The video introduces Hermes Labyrinth, a free, open-source, read-only observability plugin for the Hermes AI agent that visually maps every step an agent takes during a task. The presenter explains its eight core components, including journey tracking, a visual map, model switching logs, and exportable reports. The tool is positioned as a major trust-enabler for businesses using AI agents for real work.

Summary

The video presents Hermes Labyrinth, a newly released free plugin for the Hermes AI agent (developed by Noose Research), designed to solve the 'black box' problem that plagues AI agent workflows. The presenter, a digital avatar of Julian Goldie (CEO of Goldie Agency), opens by identifying a core frustration: when you send an AI agent off to do business tasks like content research, competitor analysis, or email handling, you receive only the final result with no visibility into what happened in between — what tools were used, what failed, what models were switched, or what decisions were made.

Labyrinth addresses this by acting like a flight data recorder for AI agents. It converts every action the agent takes into what it calls a 'crossing' — a discrete, inspectable step in the agent's journey. These crossings capture prompts, tool calls, tool results, failures, model switches, sub-agent spawns, approval requests, memory retrievals, secret redactions, and context compressions.

The presenter walks through eight key components of the plugin. The Journey Index serves as a home base showing all recent agent tasks from any source — command line, dashboard, chat gateway, cron jobs, or delegated tasks. The Labyrinth Map provides a visual, chronological layout of every step an agent took, including dead ends and shortcuts, helping business owners identify inefficiencies.

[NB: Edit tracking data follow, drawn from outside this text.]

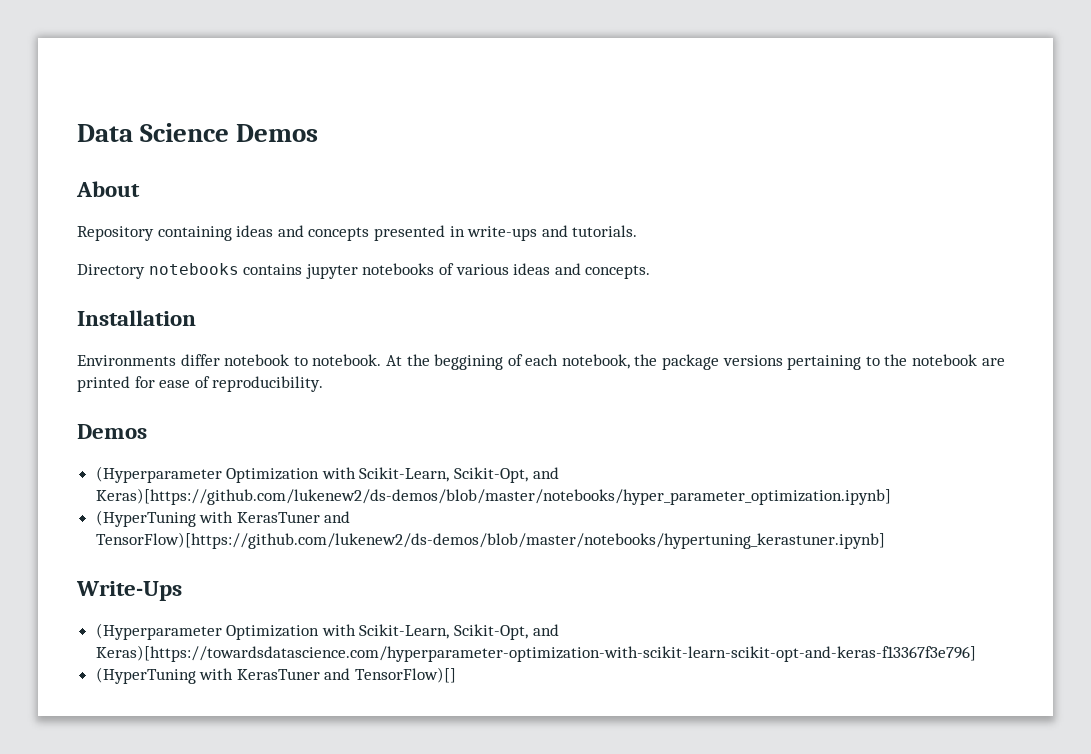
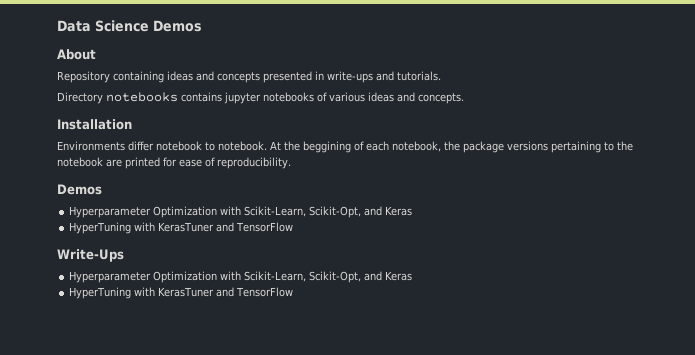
  At the beggining of each notebook, the package versions pertaining to the notebook are printed for ease of reproducibility.
  Demos
- (Hyperparameter Optimization with Scikit-Learn, Scikit-Opt, and Keras)[https://github.com/lukenew2/ds-demos/blob/master/notebooks/hyper_parameter_optimization.ipynb]
- (HyperTuning with KerasTuner and TensorFlow)[https://github.com/lukenew2/ds-demos/blob/master/notebooks/hypertuning_kerastuner.ipynb]
+ Hyperparameter Optimization with Scikit-Learn, Scikit-Opt, and Keras
+ HyperTuning with KerasTuner and TensorFlow
  Write-Ups
- (Hyperparameter Optimization with Scikit-Learn, Scikit-Opt, and Keras)[https://towardsdatascience.com/hyperparameter-optimization-with-scikit-learn-scikit-opt-and-keras-f13367f3e796]
- (HyperTuning with KerasTuner and TensorFlow)[]
+ Hyperparameter Optimization with Scikit-Learn, Scikit-Opt, and Keras
+ HyperTuning with KerasTuner and TensorFlow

The Inspector allows users to click into any individual step to see full input/output data, duration, success/failure status, and supporting evidence — useful for debugging or client reporting. Gypose auto-generates observations based on evidence in the data, surfacing important findings without requiring users to manually review every line. The Skill Atlas displays all skills the agent has built over time — bundled, optional, external, and custom — giving users visibility into the agent's accumulated knowledge base. The Chronate tracks scheduled automations, showing next run times, last failure points, and execution sources. The Model Ferry logs every instance where the agent switched between AI models, which the presenter highlights as especially valuable for cost management, as it reveals exactly where expensive model usage is occurring. Finally, the Reports feature allows users to export any journey as a clean markdown or JSON file with secrets automatically redacted, making it safe to share with clients or team members.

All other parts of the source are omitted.